Gwendolyn L. Smith joined Skinner with a breadth of experience in a variety of art museums and historic houses, most recently as a Curator of an American country house on Long Island. While a Curator at Planting Fields Foundation in Oyster Bay, New York, Gwendolyn oversaw the care of the broad collections of Gatsby-era Tudor Revival style country house, Coe Hall, built in 1918. The furnishings in the house included 17th-early 20th century English, Dutch, and French furniture and decorative arts, and 13th-19th century stained glass windows, Baroque Dutch paintings, and Chinese jades. She curated several exhibitions while at Planting Fields including exhibitions on interior designers Elsie de Wolfe and Charles Duveen, as well as style icon Millicent Rogers. She appeared on New York and Long Island’s PBS television show “Treasures of New York” and has lectured on a variety of art, cultural and museum historical topics including as a panelist at the Robert Chanler conference at Vizcaya in 2014, where she spoke about patronage in the Gilded Age.

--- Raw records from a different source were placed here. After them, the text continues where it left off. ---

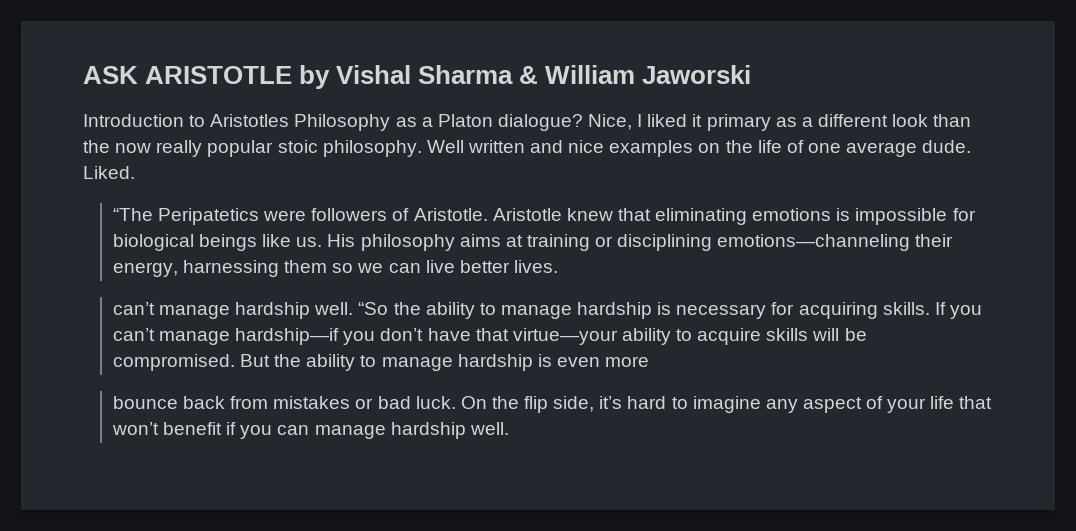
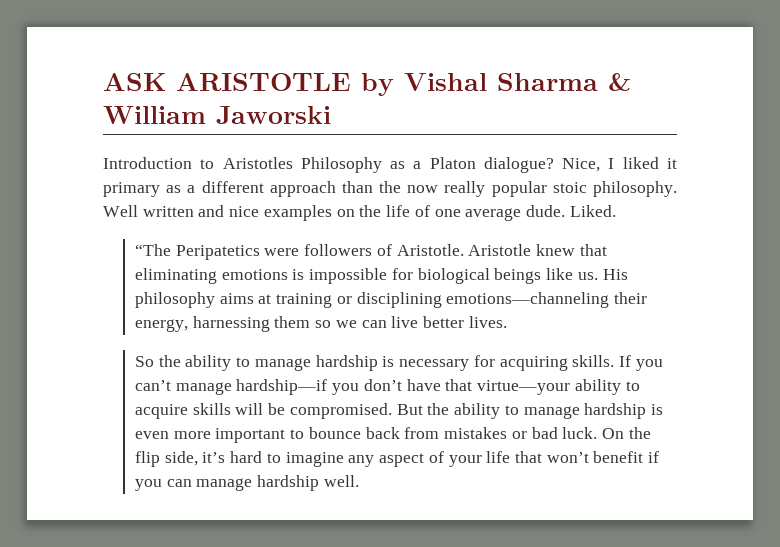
- Nice, I liked it primary as a different look than the now really popular stoic philosophy.
+ Nice, I liked it primary as a different approach than the now really popular stoic philosophy.
- can’t manage hardship well. “So the ability to manage hardship is necessary for acquiring skills.
+ So the ability to manage hardship is necessary for acquiring skills.
- But the ability to manage hardship is even more
- bounce back from mistakes or bad luck.
+ But the ability to manage hardship is even more important to bounce back from mistakes or bad luck.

Gwendolyn’s prior museum experience has been at The Peabody Essex Museum and The Sterling & Francine Clark Art Institute. While at Peabody Essex Museum, she was a project coordinator and installation manager for exhibitions and gallery rotations which including The Emperor’s Private Paradise: Treasures from the Forbidden City; Golden: Flemish and Dutch Masterworks from the Eijk and Rosemarie van Otterloo Collection; Fiery Pool: The Maya and the Mythic Sea. At the Sterling & Francine Clark Art Institute, she facilitated the installation of exhibitions, collections acquisitions, cataloguing and condition reporting a breadth of objects from ceramics and silver to photographs. Exhibitions she worked on included The Manton Collection: Gainsborough, Constable, Turner; The Unknown Monet: Pastels and Drawings; and Consuming Passion: Fragonard’s Allegories of Love. Prior to working at the Clark, Gwendolyn worked at Strawbery Banke Museum cataloguing and inventorying their collections including English ceramics.
Gwendolyn has a BA from Smith College in Art History, and a Master’s from Harvard University in Museum Studies. Her academic studies included Rococo, Italian Baroque, American and British 18th and 19th century art and decorative arts, having also done a semester in England with Oxford University while studying Georgian architecture and social culture of Bath. After college, a course at Boston Architectural College on the History of Furniture helped solidify her interest in decorative arts. She indulged her love of English Country Houses as a 2013 alumnae of Attingham Trust Summer School. She is member of the American Ceramics Circle, the Decorative Arts Trust, Royal Oak Foundation, New York Silver Society, American Young Friends of the Georgian Group, and The Victorian Society.
Gwendolyn looks forward each day to researching new pieces and discovering new stories. She hopes to share her interest in English and French ceramics; tea caddies, furniture and 18th/early 19th century silver, and broaden her knowledge and interest in Victorian/Aesthetic Movement/Gilded Age, Dutch East India Trade, and the aesthetic design of English Country Houses and their American counterparts.